### [WHAT THE EXERCISE ASKS]
Could you print exactly the lines of the listing below, starting at the line that has "agentic control plane" and ending at the line that has "agenticcontrolplane.com — the governance platform", and only those lines?

### [DATA FOR PROCESSING]
== Segment start ==
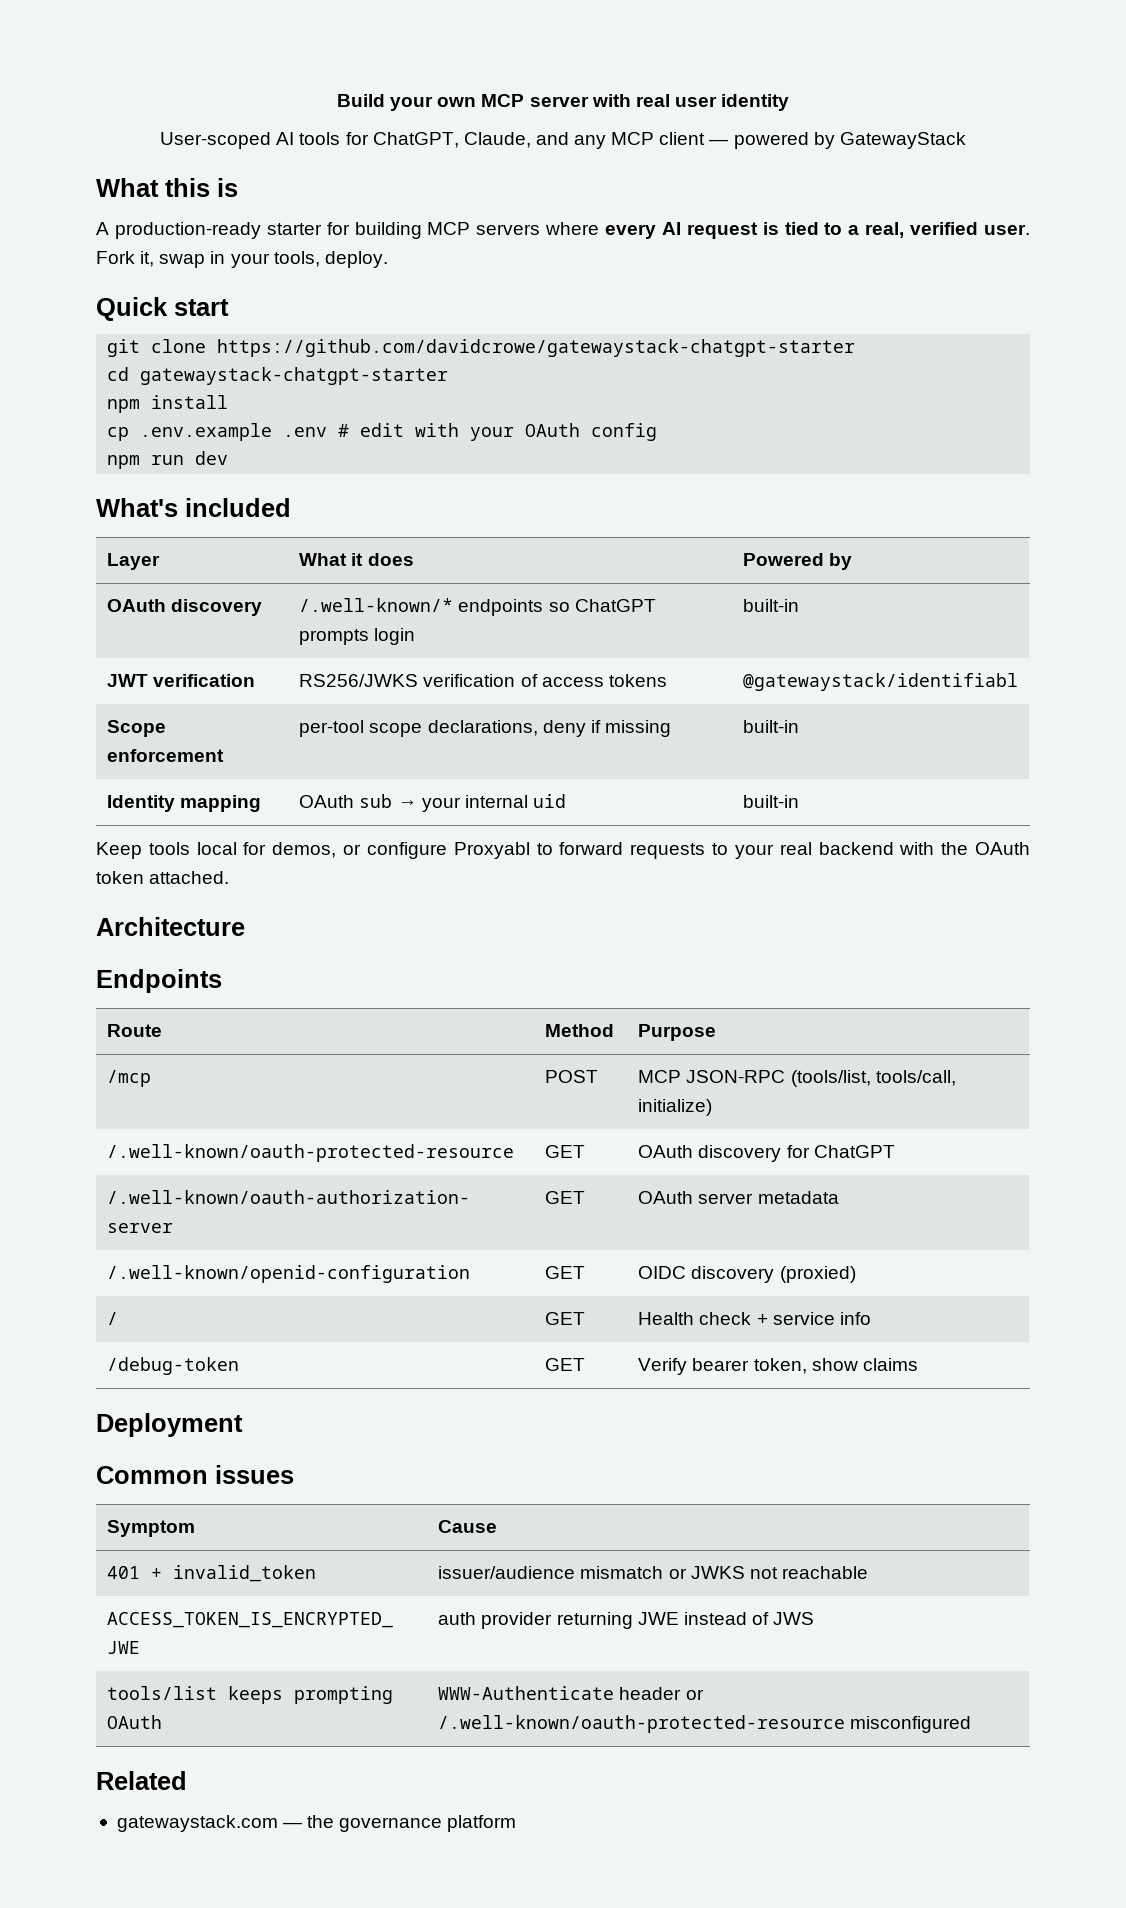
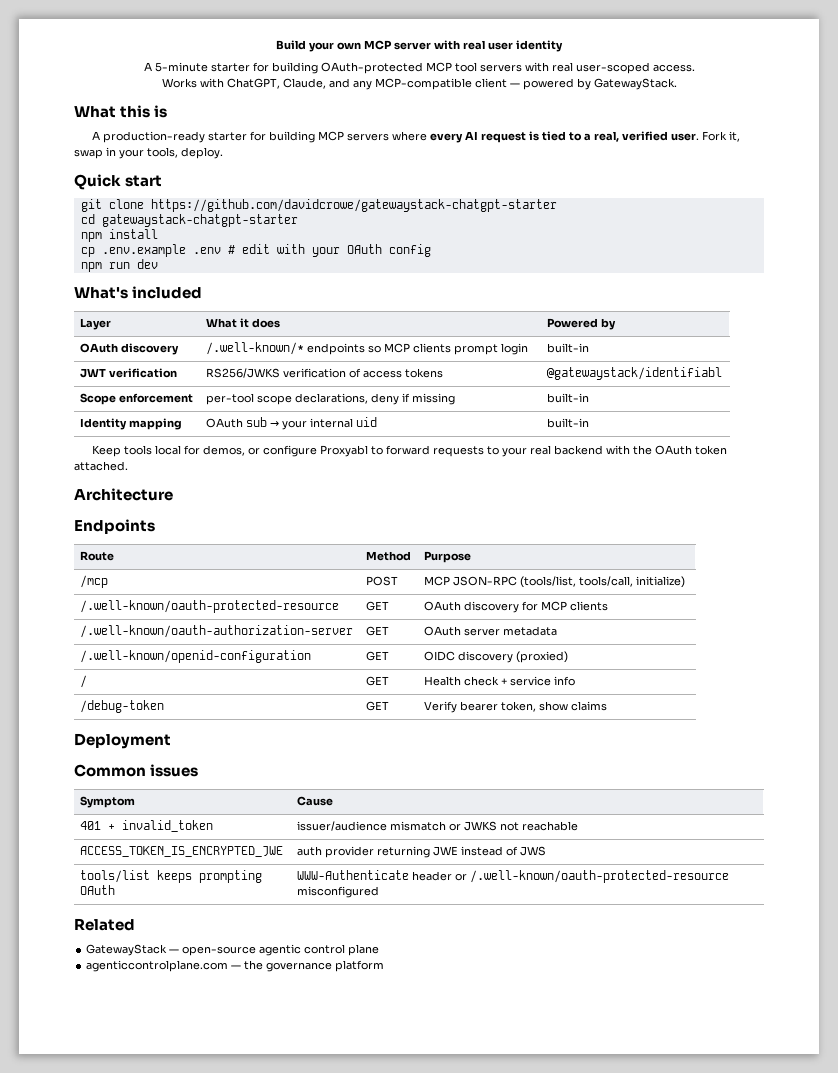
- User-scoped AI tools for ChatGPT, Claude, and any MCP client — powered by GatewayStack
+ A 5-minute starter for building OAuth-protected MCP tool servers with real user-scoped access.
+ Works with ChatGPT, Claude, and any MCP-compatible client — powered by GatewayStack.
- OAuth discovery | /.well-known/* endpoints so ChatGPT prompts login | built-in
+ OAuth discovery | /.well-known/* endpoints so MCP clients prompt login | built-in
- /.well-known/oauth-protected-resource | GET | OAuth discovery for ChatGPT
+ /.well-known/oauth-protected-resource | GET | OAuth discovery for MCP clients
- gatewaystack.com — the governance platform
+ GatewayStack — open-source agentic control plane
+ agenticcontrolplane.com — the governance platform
== Segment end ==
== Segment start ==
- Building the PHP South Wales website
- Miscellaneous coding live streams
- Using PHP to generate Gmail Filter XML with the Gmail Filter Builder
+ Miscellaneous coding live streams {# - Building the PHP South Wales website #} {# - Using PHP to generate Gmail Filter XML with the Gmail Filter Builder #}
== Segment end ==
== Segment start ==
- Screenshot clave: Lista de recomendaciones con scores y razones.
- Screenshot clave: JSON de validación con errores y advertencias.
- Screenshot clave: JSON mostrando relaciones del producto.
== Segment end ==
### [ANSWER SECTION]
+ GatewayStack — open-source agentic control plane
+ agenticcontrolplane.com — the governance platform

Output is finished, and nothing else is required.